Segment Start: Record excerpts

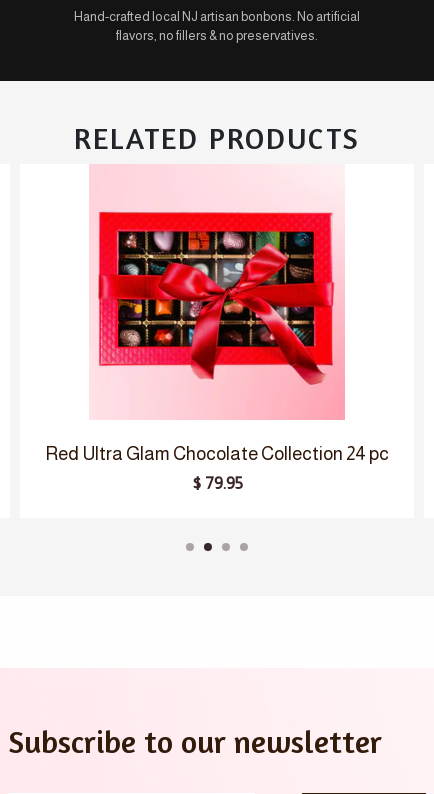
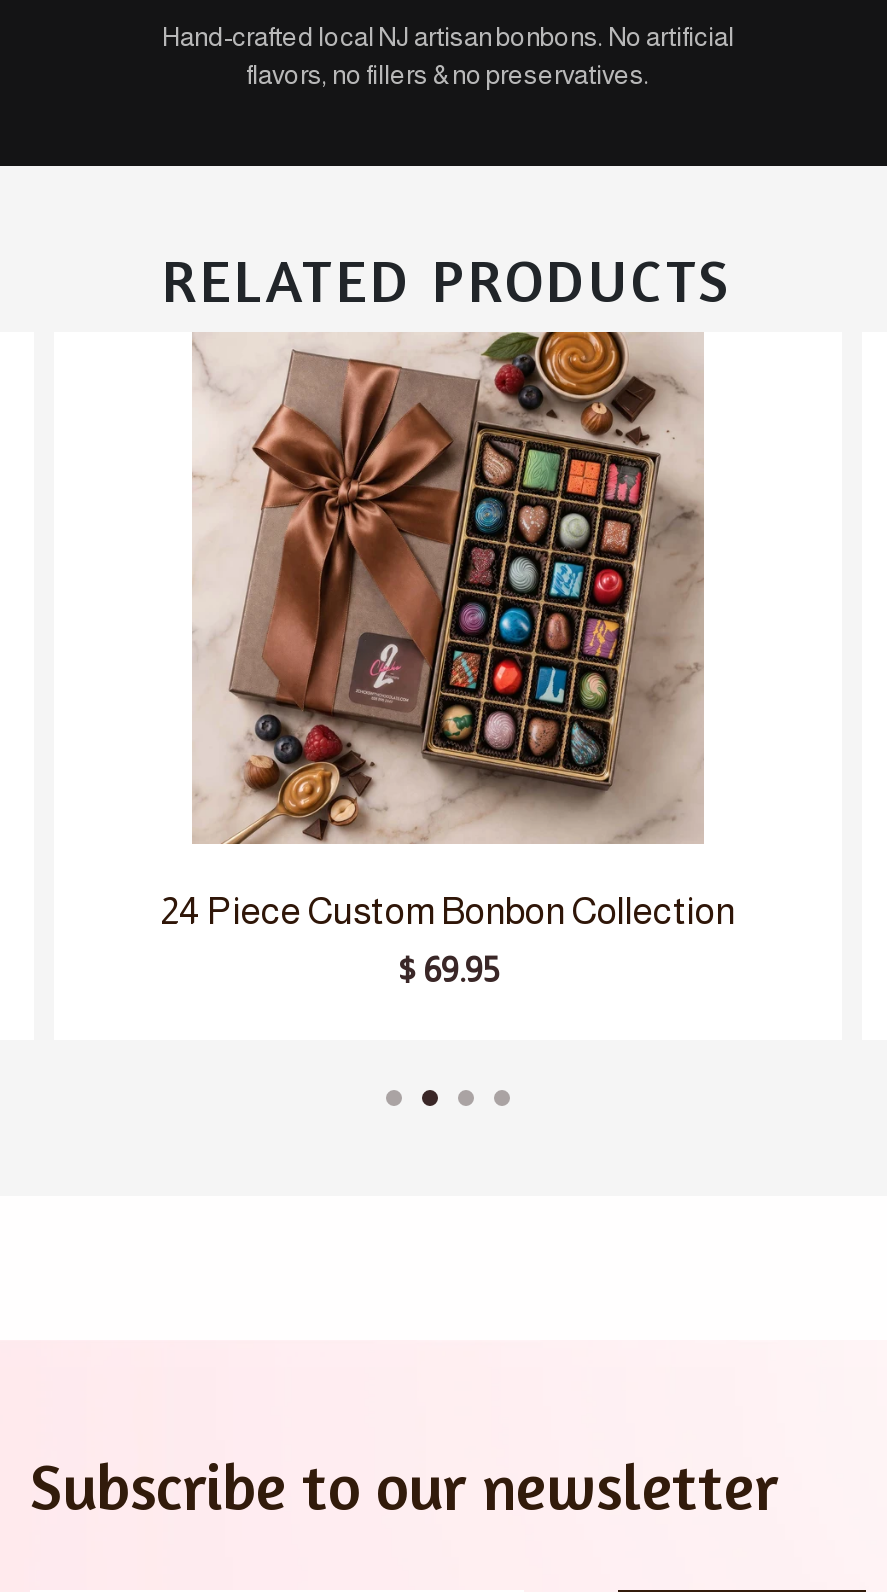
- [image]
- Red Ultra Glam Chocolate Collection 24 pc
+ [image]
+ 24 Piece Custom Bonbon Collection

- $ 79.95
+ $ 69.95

Segment End: Record excerpts
Segment Start: Record excerpts

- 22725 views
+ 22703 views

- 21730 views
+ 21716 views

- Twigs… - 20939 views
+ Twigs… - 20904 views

Segment End: Record excerpts
Segment Start: Record excerpts

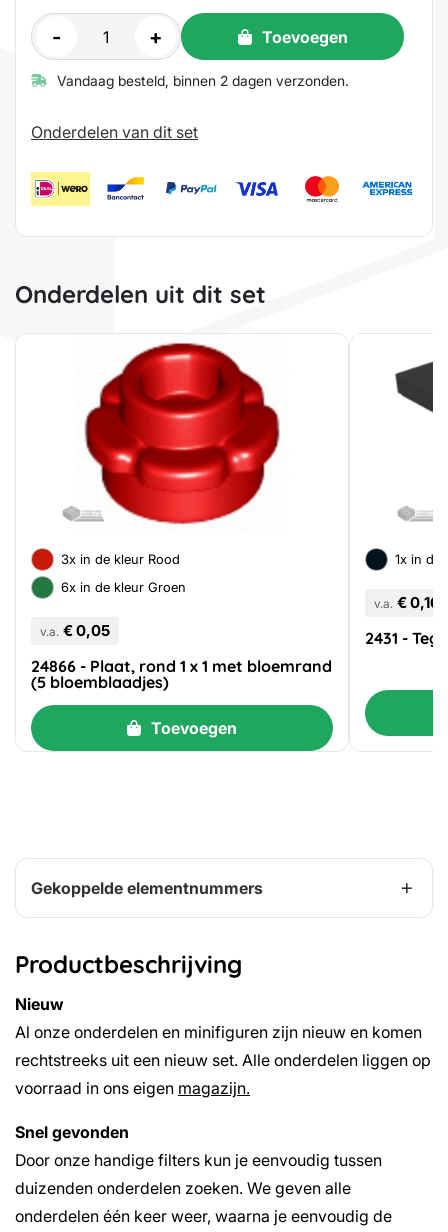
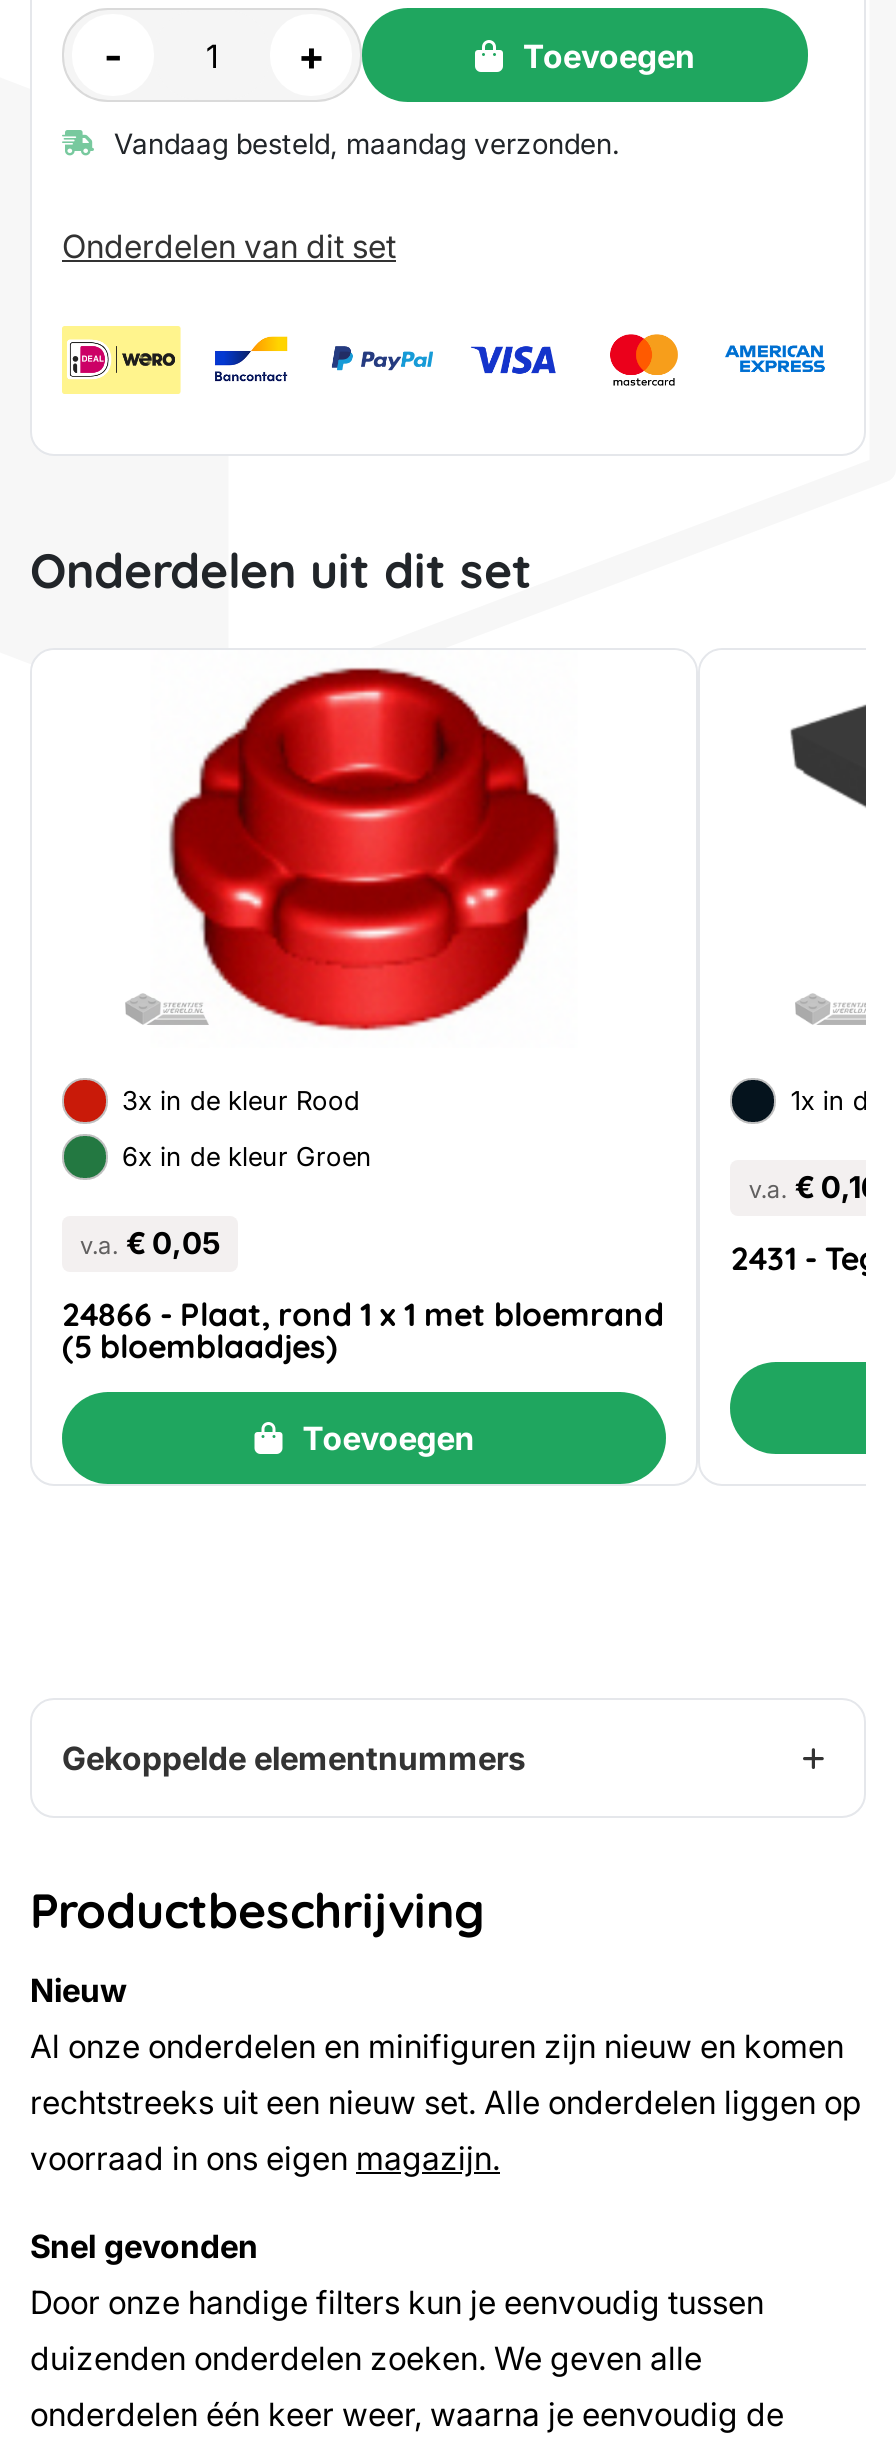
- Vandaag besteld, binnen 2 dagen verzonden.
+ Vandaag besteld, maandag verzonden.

Segment End: Record excerpts

The answer must consist of each line in the entries above that includes "Collection".

- Red Ultra Glam Chocolate Collection 24 pc
+ 24 Piece Custom Bonbon Collection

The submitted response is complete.